— Что это?
Наклонил голову, чтобы прочитать текст, но текстов никаких на этих нескольких листках, напечатанных на «ремингтоне» со старой стёршейся лентой, не было, были только фамилии и инициалы, напечатанные столбиком, как стихи. Костюрин побледнел ещё больше, сжал зубы. Потом постучал пальцем по бумаге:
— Скажи, Крестов, — сдавленным шёпотом спросил он, — это… это что, расстрельный список?
Крестов в ответ молча кивнул, потом так же молча перевернул первую страницу и, не вглядываясь в текст, стукнул пальцем по нужной фамилии — видно было, что список этот он читал не раз и не два, — он хорошо изучил его. Костюрин вгляделся в страшные, разом поплывшие перед ним строчки, зашевелил губами, будто безграмотный, вглядываясь в буквы, попробовал прочитать фамилию и не сумел, хотя можно было вообще ничего не читать, и без того всё было понятно, — сжал зубы и отрицательно потряс головой:
— Нет!
Крестов приподнял одно плечо, скособочился — жест был неопределённым, — отвёл тяжёлые глаза от начальника заставы, не мог смотреть на него.
— И эта бумага… эта бумага уже подписана? — Костюрин вновь стукнул пальцем по списку.

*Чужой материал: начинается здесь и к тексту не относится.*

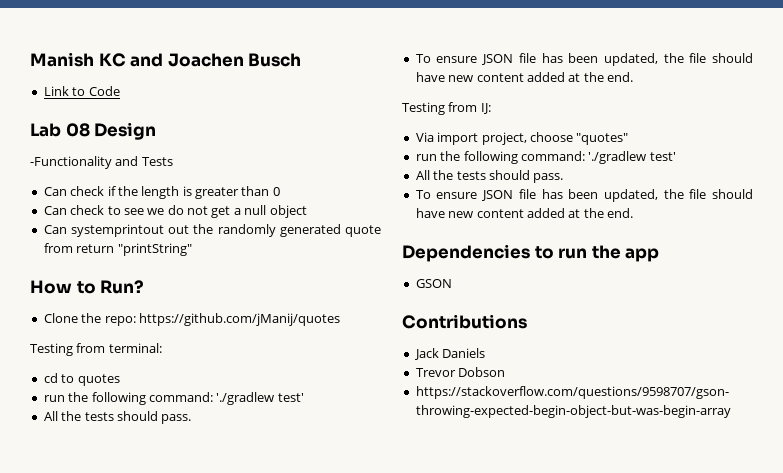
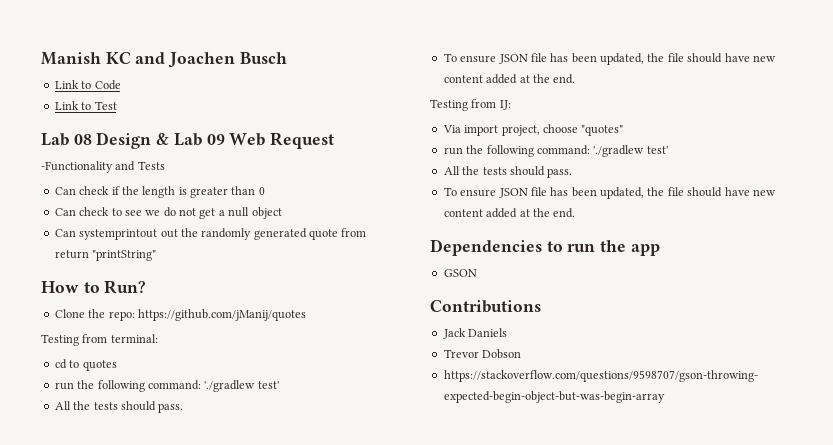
(120, 91) none -> [54,101,117,110] // Link to Test
(157, 131) none -> [156,132,335,149] & Lab 09 Web Request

— На момент моего отъезда из Питера ещё не была подписана, — признался Крестов, сжал подбородок в кулак, — а сейчас… сейчас не знаю.

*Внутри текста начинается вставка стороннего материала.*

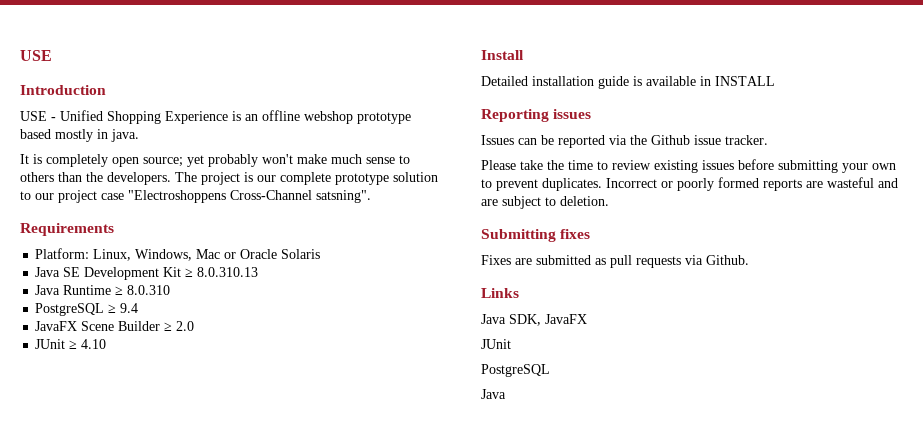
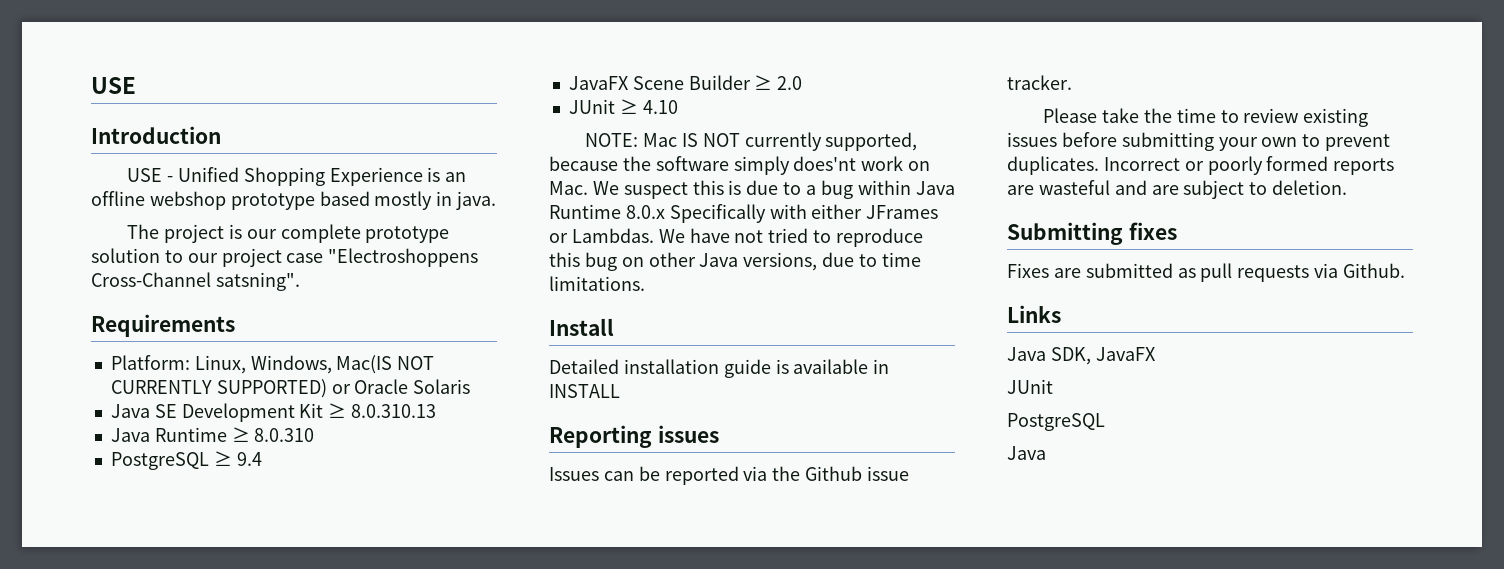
[20,154,410,167] [20,172,171,185] It is completely open source; yet probably won't make much sense to others than the developers. -> (497, 200) none
[196,249,221,259] Mac -> [336,355,435,374] [110,379,327,398] Mac(IS NOT CURRENTLY SUPPORTED)
(107, 344) none -> [585,132,918,151] [549,156,931,175] [549,180,955,199] [549,204,939,223] [549,228,924,247] [549,252,921,271] [549,276,645,291] // NOTE: Mac IS NOT currently supported, because the software simply does'nt work on Mac. We suspect this is due to a bug within Java Runtime 8.0.x Specifically with either JFrames or Lambdas. We have not tried to reproduce this bug on other Java versions, due to time limitations.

Костюрин скрипнул зубами, рывком поднялся со стула, будто расправившаяся пружина, одёрнул на себе гимнастёрку.
— Я в Петроград поеду, — проговорил он хрипло, — я, если надо, в Москву поеду, к Ленину пойду…
— Ну, насчёт Ленина… тут ты, братишка, промашек не делай — в дураках окажешься, а вот насчёт нашей конторы в Петрограде, вот здесь ты прав на все сто процентов. Я ведь к тебе за этим и приехал, чтоб ты знал: происходит то-то и то-то…
Язык у Крестова начал заплетаться — самогонка подействовала: изношенный, израненный организм бывшего моряка сдавал под всяким напором, будь то даже обычный кулак, не то что алкоголь, полстакана которого может сбить с ног здоровенную корову. Крестов протестующе помотал головой, услышал, что в его речи появились прогибы, потом перестал мотать головой и пробормотал внятно, ясно:
— Ты даже не представляешь, Костюрин, как мне бывает больно и плохо, — он поднялся со стула, качнулся на нетвёрдых стеблях ног, нахлобучил на голову бескозырку: — Поехали в Питер, Костюрин… Может быть, удастся спасти твою разлюбезную.
Через десять минут они уже понукали усталую лошадь, хлестали её кнутом, но бедная доходяга не могла двигаться быстрее, — наоборот, сбивалась с бега на шаг, спотыкалась, тяжело дышала, хрипела, иногда Костюрину казалось, что она вообще стоит на месте.